**THE TASK:**
The records below hold a stretch from the line with "total: 195.99 -> 198.37" through the line with "total: 9582.90 -> 18376.58"; return exactly those lines, ends included, and nothing more.
DATA FOR PROCESSING section start
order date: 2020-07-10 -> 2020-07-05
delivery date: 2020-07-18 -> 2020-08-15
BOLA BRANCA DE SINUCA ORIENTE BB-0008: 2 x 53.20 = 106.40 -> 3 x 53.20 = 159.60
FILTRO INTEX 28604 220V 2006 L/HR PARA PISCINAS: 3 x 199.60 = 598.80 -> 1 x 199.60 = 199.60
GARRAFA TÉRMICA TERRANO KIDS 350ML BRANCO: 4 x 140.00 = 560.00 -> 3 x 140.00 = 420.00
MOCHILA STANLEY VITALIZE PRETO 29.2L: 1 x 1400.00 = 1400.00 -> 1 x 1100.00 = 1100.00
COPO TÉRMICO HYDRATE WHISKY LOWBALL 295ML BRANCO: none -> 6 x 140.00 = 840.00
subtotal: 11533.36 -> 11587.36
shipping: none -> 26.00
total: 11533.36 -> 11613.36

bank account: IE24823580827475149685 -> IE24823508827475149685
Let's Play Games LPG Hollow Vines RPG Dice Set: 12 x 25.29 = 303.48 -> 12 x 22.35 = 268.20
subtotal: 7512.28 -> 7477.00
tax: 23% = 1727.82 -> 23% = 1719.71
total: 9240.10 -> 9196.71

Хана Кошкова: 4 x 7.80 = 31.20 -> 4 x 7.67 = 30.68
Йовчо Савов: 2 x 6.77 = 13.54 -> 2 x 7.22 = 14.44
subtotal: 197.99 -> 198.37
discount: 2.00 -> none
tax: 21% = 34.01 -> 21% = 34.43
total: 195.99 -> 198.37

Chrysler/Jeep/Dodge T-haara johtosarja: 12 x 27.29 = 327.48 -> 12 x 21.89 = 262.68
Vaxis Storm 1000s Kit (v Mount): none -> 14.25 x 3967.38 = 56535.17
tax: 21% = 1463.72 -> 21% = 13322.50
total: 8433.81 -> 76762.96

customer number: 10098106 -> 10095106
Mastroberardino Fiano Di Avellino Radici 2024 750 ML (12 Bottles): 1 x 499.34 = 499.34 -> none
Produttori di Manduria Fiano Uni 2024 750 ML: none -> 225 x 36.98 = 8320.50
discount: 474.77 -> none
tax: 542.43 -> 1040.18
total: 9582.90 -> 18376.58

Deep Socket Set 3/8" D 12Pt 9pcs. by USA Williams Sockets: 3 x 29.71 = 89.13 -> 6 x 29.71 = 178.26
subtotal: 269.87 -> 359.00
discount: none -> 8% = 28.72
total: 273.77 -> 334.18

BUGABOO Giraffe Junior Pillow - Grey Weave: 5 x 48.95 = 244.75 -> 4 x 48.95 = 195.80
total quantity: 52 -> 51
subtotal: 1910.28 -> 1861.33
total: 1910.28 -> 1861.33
DATA FOR PROCESSING section end
**SOLUTION TO THIS TASK:**
total: 195.99 -> 198.37

Chrysler/Jeep/Dodge T-haara johtosarja: 12 x 27.29 = 327.48 -> 12 x 21.89 = 262.68
Vaxis Storm 1000s Kit (v Mount): none -> 14.25 x 3967.38 = 56535.17
tax: 21% = 1463.72 -> 21% = 13322.50
total: 8433.81 -> 76762.96

customer number: 10098106 -> 10095106
Mastroberardino Fiano Di Avellino Radici 2024 750 ML (12 Bottles): 1 x 499.34 = 499.34 -> none
Produttori di Manduria Fiano Uni 2024 750 ML: none -> 225 x 36.98 = 8320.50
discount: 474.77 -> none
tax: 542.43 -> 1040.18
total: 9582.90 -> 18376.58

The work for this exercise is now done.